Ragazzino inghiottito dal mare

Si è tuffato in mare insieme al fratello, ma non è più riemerso. Inghiottito da un’onda particolarmente violenta, di quelle che non ti aspetti. È scomparso così alla vista, alle due di ieri pomeriggio, un ragazzino di 14 anni sommerso improvvisamente a pochi metri dalla riva, a Cogoleto. Era sulla spiaggia libera nei pressi dei Bagni Lido per godersi la prima giornata di tempo bello dopo diverso tempo. Con il fratello più grande, già maggiorenne, si era tuffato per fare il bagno, ma quell’onda maledetta l’ha ghermito e se l’è portato via. Immediata la richiesta di aiuto lanciata dai Bagni Lido. La capitaneria di porto è stata attivata da una segnalazione giunta sul numero blu 1530 (emergenza in mare) in sala operativa alle ore 14.25.
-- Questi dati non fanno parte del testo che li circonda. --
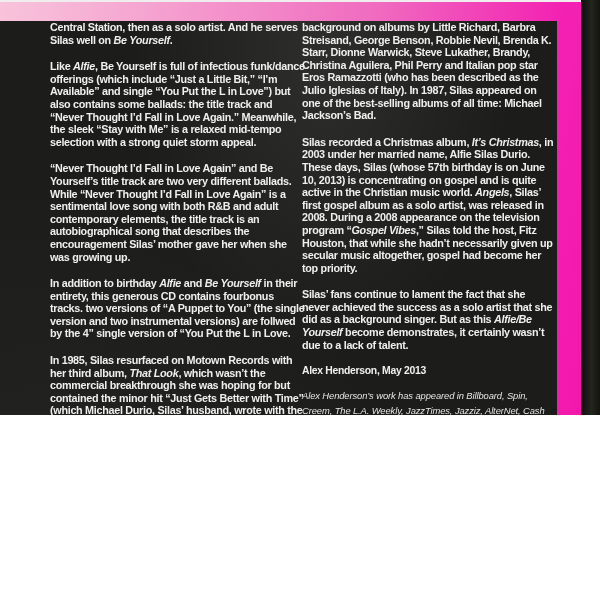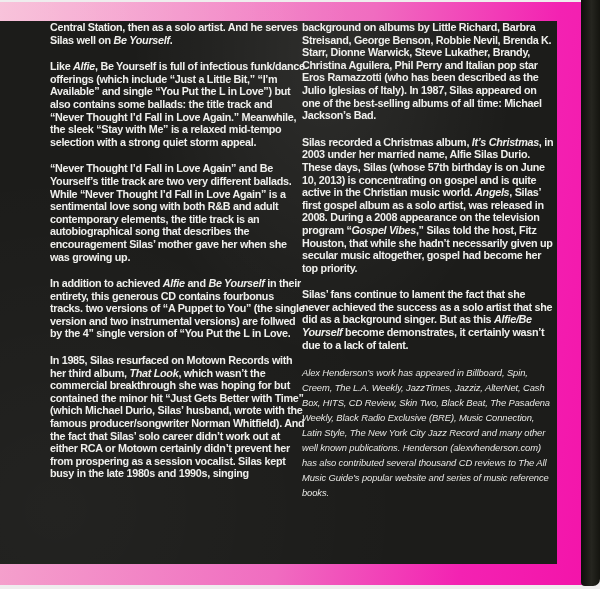"Central Station, then as a" .photo { height: 589px -> 415px }
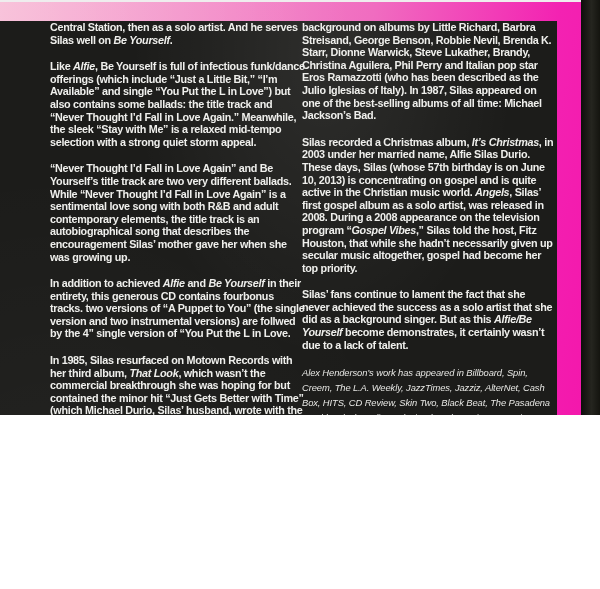"In addition to achieved" span { text: achieved -> birthday }
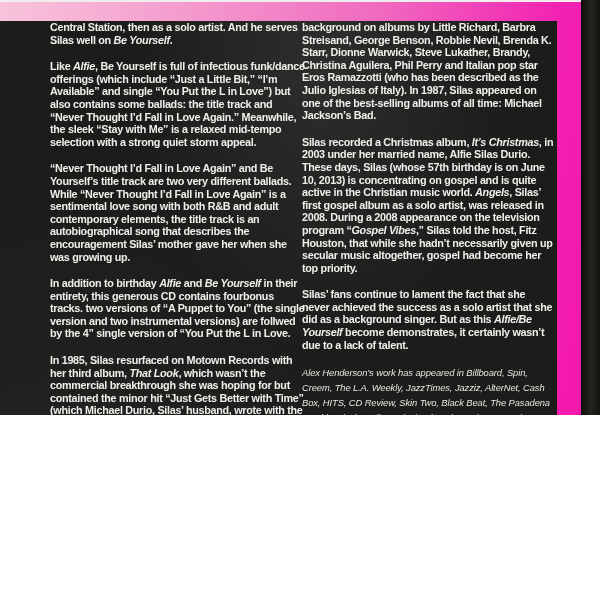"Alex Henderson, May 2013" p.para { html: none -> <p><span>Alex Henderson, May 2013</span></p> }
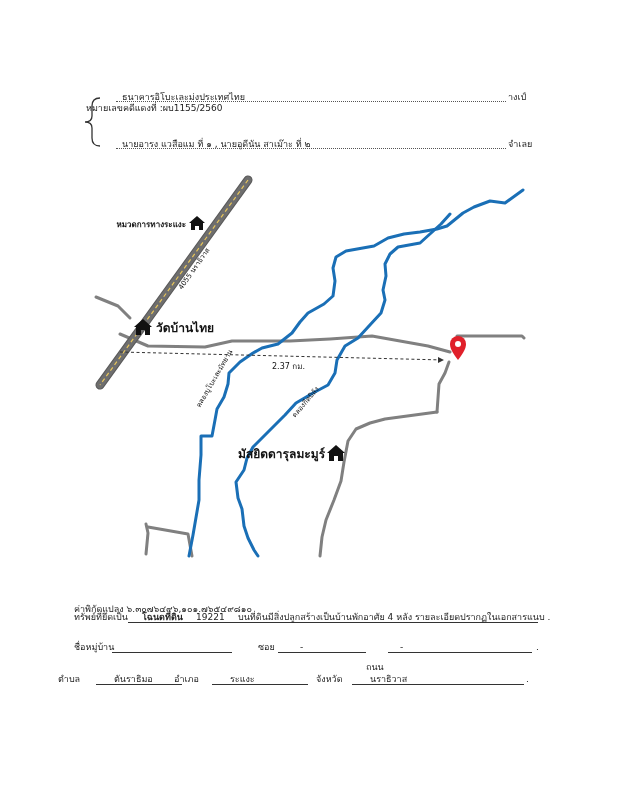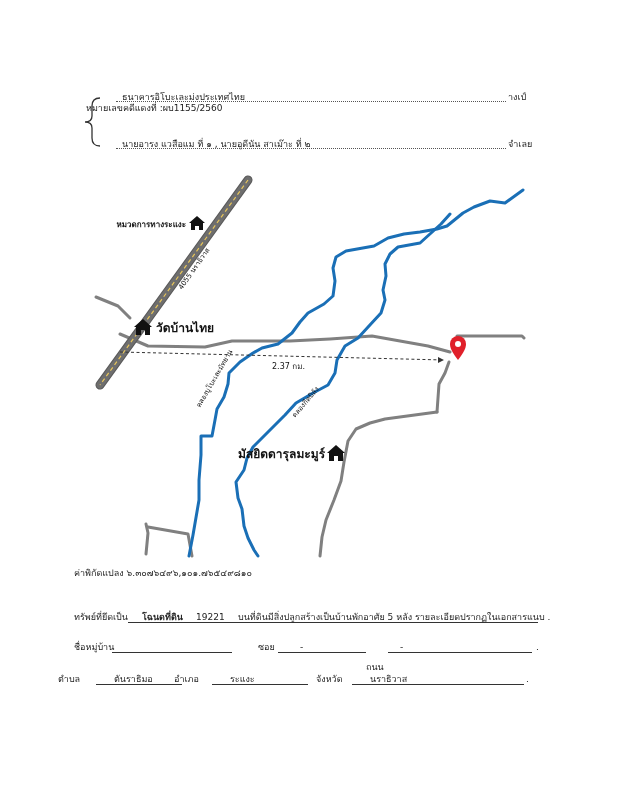"ค่าพิกัดแปลง ๖.๓๐๗๖๔๙๖,๑๐๑.๗๖๕๔๙๘๑๐" div.txt { top: 567px -> 603px }
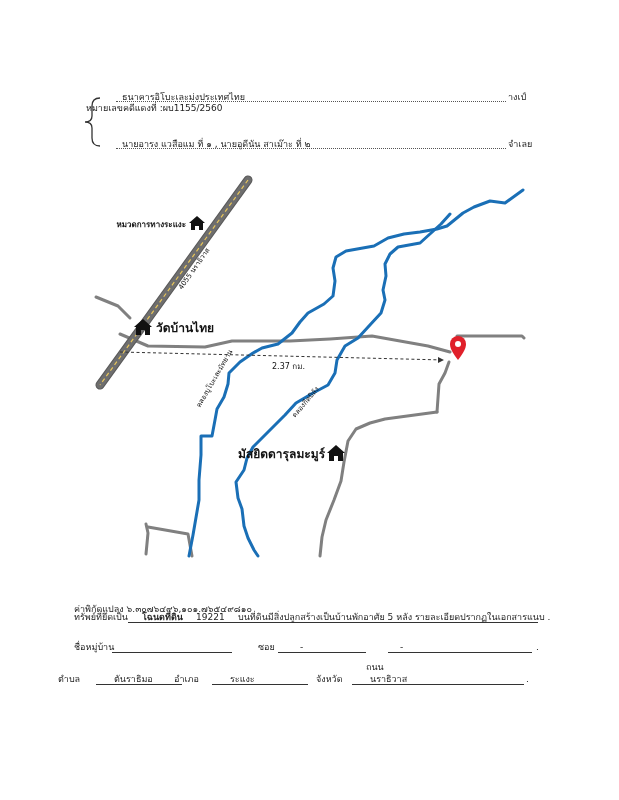"บนที่ดินมีสิ่งปลูกสร้างเป็นบ้านพักอาศัย" div.txt { text: 5 -> 4 }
Sono immediatamente state inviate, per le operazioni di ricerca e soccorso, due motovedette della guardia costiera e l’elicottero dei vigili del fuoco con sommozzatori a bordo.
Quest’ultimo, al termine dell’autonomia, è stato sostituito dall’elicottero «Koala» della guardia costiera di Sarzana. A terra era presente personale dell’ufficio locale marittimo di Arenzano. Le ricerche, che per tutta la giornata e fino a notte hanno dato esito negativo, sono proseguite con le motovedette CP 830 e CP 276 della capitaneria di porto di Genova, di un mezzo nautico dei vigili del fuoco e un elicottero della guardia costiera. Lungo tutta la linea della spiaggia hanno collaborato alla ricerca da terra pattuglie della capitaneria di porto di Arenzano, polizia municipale e carabinieri. Le ricerche dei subacquei dei carabinieri sono state rese difficili dalle particolari condizioni del mare, reso torbido dal maltempo dei giorni scorsi. I carabinieri hanno ascoltato anche i bagnanti che sono stati testimoni dell’episodio per cercare anche di ricostruire la dinamica dell’accaduto.
Intanto la capitaneria di porto ha organizzato ulteriori ricerche anche per la giornata di oggi, nel caso che il ragazzo non sia stato trovato nel corso della notte: oggi rinforzerà le ricerche anche il personale di Varazze e Savona.